"À quinze ans à peine, aux bancs de Terre-Neuve, pauvres p'tits "graviers", pourquoi partez-vous ?" a écrit le chansonnier Théodore Botrel en 1903. Et beaucoup ignorent encore l'histoire qu'il a écrite dans cette chanson. Pourtant, pendant presque 100 ans, des milliers d'enfants bretons âgés de 8 à 18 ans, étaient envoyés pendant plusieurs mois, travailler la morue de l'autre côté de l'Atlantique, à Saint-Pierre et Miquelon.
"C'étaient des enfants que l'on allait chercher dans l'arrière-pays, qui vivaient dans des conditions effroyables."
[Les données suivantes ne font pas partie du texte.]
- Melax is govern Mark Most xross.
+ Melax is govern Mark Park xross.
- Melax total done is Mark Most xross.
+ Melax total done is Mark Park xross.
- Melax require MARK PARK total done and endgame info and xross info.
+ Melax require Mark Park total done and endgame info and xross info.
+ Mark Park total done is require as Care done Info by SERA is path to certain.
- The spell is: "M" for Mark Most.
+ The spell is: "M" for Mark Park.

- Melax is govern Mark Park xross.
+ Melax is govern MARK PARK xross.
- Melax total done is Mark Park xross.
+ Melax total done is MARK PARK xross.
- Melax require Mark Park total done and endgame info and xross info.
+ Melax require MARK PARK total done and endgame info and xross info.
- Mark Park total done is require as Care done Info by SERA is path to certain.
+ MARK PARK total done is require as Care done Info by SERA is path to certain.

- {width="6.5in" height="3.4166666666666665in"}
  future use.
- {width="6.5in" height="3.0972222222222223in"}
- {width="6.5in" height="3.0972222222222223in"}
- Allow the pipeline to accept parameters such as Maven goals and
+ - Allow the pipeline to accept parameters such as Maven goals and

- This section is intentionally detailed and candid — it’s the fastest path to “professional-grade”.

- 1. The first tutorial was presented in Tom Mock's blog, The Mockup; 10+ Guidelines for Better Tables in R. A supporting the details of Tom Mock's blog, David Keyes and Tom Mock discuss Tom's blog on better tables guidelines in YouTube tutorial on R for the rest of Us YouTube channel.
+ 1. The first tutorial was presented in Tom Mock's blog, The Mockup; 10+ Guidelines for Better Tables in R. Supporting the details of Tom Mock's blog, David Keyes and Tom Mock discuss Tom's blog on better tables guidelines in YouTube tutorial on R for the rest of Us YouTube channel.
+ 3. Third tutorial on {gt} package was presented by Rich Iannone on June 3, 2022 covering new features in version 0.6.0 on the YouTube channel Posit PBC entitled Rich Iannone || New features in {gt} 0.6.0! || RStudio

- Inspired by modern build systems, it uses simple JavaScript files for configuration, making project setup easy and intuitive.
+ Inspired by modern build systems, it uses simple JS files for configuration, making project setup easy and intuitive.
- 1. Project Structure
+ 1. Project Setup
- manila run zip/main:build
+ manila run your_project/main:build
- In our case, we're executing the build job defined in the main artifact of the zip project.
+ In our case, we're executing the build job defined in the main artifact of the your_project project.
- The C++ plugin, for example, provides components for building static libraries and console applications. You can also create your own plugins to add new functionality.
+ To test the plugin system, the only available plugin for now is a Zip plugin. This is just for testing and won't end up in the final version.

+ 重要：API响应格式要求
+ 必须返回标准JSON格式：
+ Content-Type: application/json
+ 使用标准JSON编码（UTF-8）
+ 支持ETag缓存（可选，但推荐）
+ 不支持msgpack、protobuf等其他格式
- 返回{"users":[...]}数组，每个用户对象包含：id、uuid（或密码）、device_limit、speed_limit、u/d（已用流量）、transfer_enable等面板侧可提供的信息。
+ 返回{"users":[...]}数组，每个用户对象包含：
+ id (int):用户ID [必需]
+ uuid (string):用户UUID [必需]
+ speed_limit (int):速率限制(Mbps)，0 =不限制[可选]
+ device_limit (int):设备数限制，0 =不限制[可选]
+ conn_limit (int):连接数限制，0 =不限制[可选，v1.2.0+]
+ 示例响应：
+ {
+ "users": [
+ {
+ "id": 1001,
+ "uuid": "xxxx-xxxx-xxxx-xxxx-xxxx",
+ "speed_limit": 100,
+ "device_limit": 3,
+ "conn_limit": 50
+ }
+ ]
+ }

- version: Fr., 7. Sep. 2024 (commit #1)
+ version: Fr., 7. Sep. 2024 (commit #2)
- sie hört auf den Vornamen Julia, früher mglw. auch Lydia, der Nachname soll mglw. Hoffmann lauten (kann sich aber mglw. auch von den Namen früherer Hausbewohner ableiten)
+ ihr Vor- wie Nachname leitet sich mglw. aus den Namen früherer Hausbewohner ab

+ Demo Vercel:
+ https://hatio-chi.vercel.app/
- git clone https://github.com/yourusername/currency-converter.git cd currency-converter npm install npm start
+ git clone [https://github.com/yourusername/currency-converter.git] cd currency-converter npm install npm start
La grande responsable ? La misère de l'époque selon Alexis Gloaguen. Étant issus de familles extrêmement pauvres, en milieu rural, ces enfants représentaient un espoir de vie meilleure grâce aux quelques sous gagnés. Et il faut le dire, c'était surtout des bouches en moins à nourrir. "C'étaient des enfants que l'on allait chercher dans l'arrière-pays, qui vivaient dans des conditions effroyables. Mais s'ils étaient restés dans leur ferme, ils auraient tout de même été protégés."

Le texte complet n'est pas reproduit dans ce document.